I think people differ in their use, here's a couple of examples of what I mean by that:
* I always dry grind my tools right to the edge of the hollow, like the very edge, as in three swipes on a 1000 grit stone brings a wire edge. On a good carbon steel chisel, I almost lament how much metal that will remove, esp. if the stone being used is a semi fresh diamond stone. It literally takes less time to hone off of the dry grinder than it does to put a tool in the tormek jig and take it back out, and the dry grinder time is less during the grinding process.
* I never have water at my grinder unless I'm doing something really heavy. I check for temp and cool an edge by dragging the back flat side on my palm. If I can stop whatever I'm dragging in the middle of my palm, it's not that hot

The other real turnoff of the tormek, aside from the water, and aside from the fact that the black wheel essentially could only be graded by diamonds, and the gray wheel needed to either be refreshed or diamond trued to cut fast, was that the cut speed was never very consistent (you'd love to have it aggressive all the time, but it constantly breaks in like any hard stone, unless you're sharpening something narrow on it, and that just puts lines in the wheel) and putting something like muji HSS on the stone just graded it right down.

Freehand grinding can be just as even as the tormek, except you don't try to raise a wire edge with it, you go just short instead. Not that raising a wire edge necessarily causes temp. problems on a coarse wheel, it doesn't, but it does cause geometry problems because the wheel is narrow.
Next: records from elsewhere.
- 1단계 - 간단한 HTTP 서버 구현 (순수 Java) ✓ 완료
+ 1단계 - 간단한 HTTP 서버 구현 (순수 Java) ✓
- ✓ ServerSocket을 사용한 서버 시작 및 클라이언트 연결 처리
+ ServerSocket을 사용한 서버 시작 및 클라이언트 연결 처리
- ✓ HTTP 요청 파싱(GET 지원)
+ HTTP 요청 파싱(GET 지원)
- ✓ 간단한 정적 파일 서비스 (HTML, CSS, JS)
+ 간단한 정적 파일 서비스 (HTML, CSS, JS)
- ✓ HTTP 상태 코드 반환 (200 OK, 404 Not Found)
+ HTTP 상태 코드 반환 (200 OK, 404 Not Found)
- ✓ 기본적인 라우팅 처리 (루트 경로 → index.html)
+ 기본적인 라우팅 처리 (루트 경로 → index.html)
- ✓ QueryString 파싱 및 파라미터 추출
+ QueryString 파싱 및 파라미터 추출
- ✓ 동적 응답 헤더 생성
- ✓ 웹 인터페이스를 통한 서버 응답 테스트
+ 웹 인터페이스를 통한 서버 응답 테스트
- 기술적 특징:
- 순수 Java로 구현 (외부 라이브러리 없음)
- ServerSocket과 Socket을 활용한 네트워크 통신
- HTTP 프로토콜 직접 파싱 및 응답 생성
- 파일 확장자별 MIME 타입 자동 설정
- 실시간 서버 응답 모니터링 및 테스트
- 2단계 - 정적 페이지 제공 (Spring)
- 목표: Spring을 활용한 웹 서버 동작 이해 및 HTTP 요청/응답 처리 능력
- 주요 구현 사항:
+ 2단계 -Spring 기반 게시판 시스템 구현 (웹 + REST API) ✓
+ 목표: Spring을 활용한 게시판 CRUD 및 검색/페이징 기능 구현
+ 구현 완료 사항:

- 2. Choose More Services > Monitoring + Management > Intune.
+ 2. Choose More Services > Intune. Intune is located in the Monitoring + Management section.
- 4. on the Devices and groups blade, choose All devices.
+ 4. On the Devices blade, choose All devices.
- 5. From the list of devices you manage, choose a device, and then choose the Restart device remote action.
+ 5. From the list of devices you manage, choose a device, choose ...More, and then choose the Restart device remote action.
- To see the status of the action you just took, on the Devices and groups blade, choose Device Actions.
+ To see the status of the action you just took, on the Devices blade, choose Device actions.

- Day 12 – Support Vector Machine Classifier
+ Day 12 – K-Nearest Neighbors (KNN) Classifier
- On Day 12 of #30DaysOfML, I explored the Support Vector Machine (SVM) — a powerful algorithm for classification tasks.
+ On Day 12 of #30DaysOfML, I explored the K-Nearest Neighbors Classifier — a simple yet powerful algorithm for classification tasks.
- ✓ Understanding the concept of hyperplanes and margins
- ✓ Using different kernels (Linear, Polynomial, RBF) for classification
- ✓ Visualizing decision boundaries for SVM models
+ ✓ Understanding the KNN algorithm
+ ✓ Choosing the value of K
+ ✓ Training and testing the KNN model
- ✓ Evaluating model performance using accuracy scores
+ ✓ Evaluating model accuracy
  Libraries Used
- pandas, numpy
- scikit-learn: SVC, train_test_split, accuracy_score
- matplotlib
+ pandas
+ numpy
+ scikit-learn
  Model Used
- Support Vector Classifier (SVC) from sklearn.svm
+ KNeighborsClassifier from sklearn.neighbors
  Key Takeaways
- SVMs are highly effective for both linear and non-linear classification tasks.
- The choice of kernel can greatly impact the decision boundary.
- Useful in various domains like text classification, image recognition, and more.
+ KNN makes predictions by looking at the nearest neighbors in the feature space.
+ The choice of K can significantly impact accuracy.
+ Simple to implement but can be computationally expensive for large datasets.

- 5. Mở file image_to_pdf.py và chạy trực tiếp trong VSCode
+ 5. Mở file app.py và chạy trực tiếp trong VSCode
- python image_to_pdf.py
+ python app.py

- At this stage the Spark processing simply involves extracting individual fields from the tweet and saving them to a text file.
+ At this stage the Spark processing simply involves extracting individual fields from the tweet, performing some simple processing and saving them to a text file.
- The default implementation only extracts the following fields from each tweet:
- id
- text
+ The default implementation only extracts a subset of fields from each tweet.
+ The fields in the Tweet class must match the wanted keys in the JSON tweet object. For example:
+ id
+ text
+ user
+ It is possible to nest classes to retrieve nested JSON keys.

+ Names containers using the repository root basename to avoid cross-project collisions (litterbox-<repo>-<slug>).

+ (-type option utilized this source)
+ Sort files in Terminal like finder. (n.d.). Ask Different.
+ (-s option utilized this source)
And, if the purists would look away for a second, I have ground japanese tools on the dry grinder without any issue. I don't do it often because it's totally unnecessary, but I do have a coarsely set funjii plane (an inexpensive but fabulous little beat-around plane that JWW no longer sells) that I use as a jack that gets refreshed either by a belt grinder or a dry grinder.

Certainly for someone who is new, a tormek would be better for japanese tools if there is some large correction to be made or a bulge in a bevel to get rid of or some other such thing.

But, to paraphrase what warren says, if someone has trouble using a dry grinder faster than it's possible to use a tormek, then the dry grinder hasn't yet been mastered.

In this case, a turtle is a turtle. And my turtle is now in a celebrity's shop in virginia.